(Change listing data)
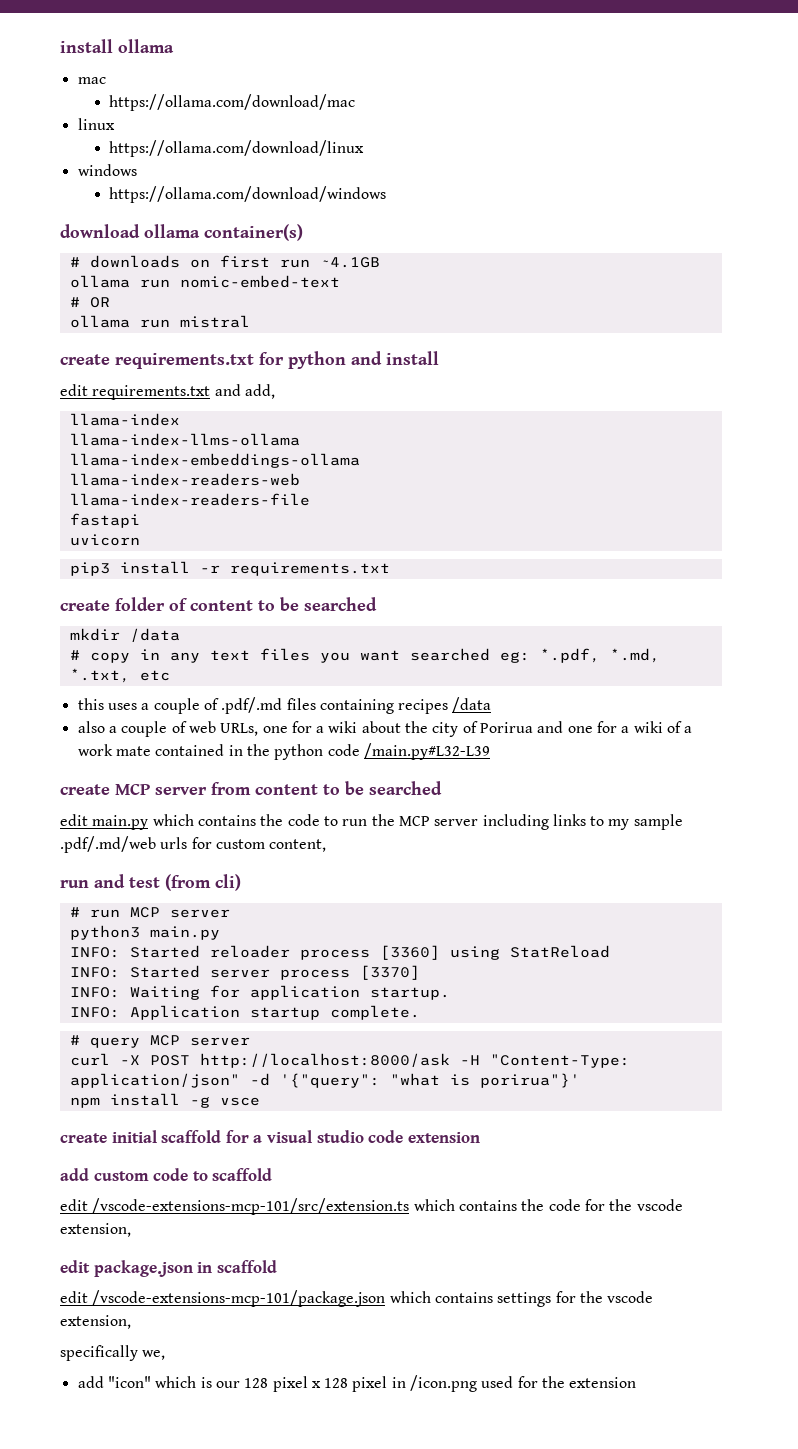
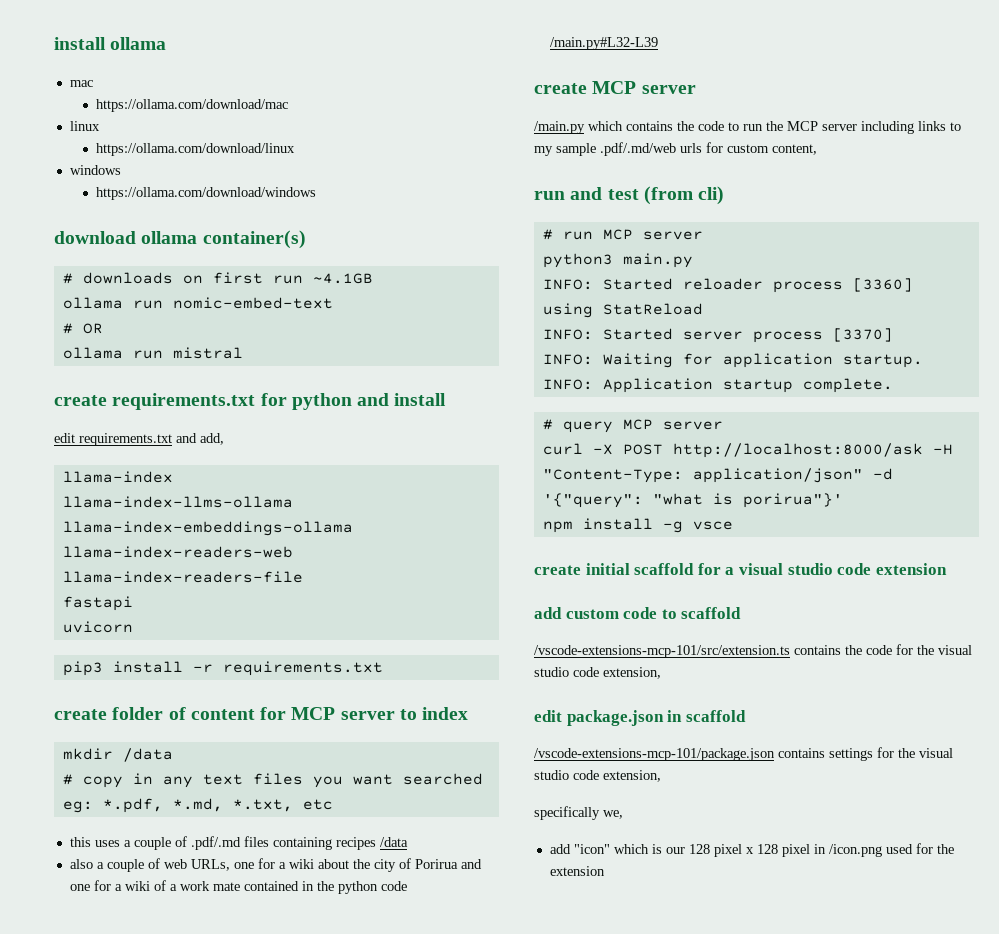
- create folder of content to be searched
+ create folder of content for MCP server to index
- create MCP server from content to be searched
- edit main.py which contains the code to run the MCP server including links to my sample .pdf/.md/web urls for custom content,
+ create MCP server
+ /main.py which contains the code to run the MCP server including links to my sample .pdf/.md/web urls for custom content,
- edit /vscode-extensions-mcp-101/src/extension.ts which contains the code for the vscode extension,
+ /vscode-extensions-mcp-101/src/extension.ts contains the code for the visual studio code extension,
- edit /vscode-extensions-mcp-101/package.json which contains settings for the vscode extension,
+ /vscode-extensions-mcp-101/package.json contains settings for the visual studio code extension,

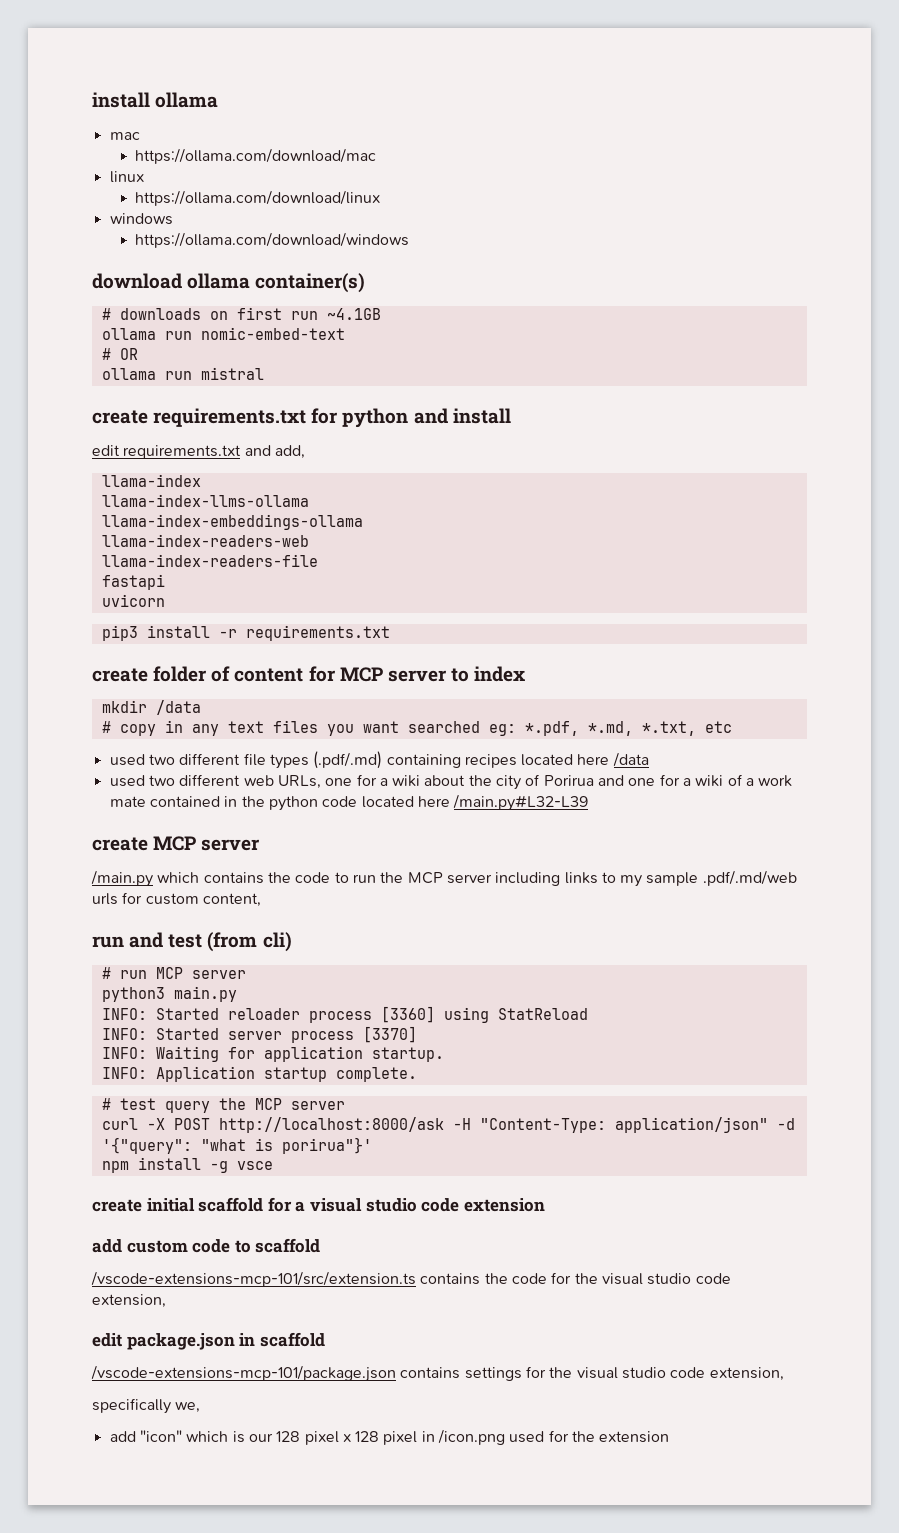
- this uses a couple of .pdf/.md files containing recipes /data
- also a couple of web URLs, one for a wiki about the city of Porirua and one for a wiki of a work mate contained in the python code /main.py#L32-L39
+ used two different file types (.pdf/.md) containing recipes located here /data
+ used two different web URLs, one for a wiki about the city of Porirua and one for a wiki of a work mate contained in the python code located here /main.py#L32-L39
- # query MCP server
+ # test query the MCP server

What to work on
Within the entries above, give again exactly the lines starting at the one that contains "- edit /vscode-extensions-mcp-101/package.json" and ending at the one that contains "- this uses", leaving out the pictures.

Answer area
- edit /vscode-extensions-mcp-101/package.json which contains settings for the vscode extension,
+ /vscode-extensions-mcp-101/package.json contains settings for the visual studio code extension,

- this uses a couple of .pdf/.md files containing recipes /data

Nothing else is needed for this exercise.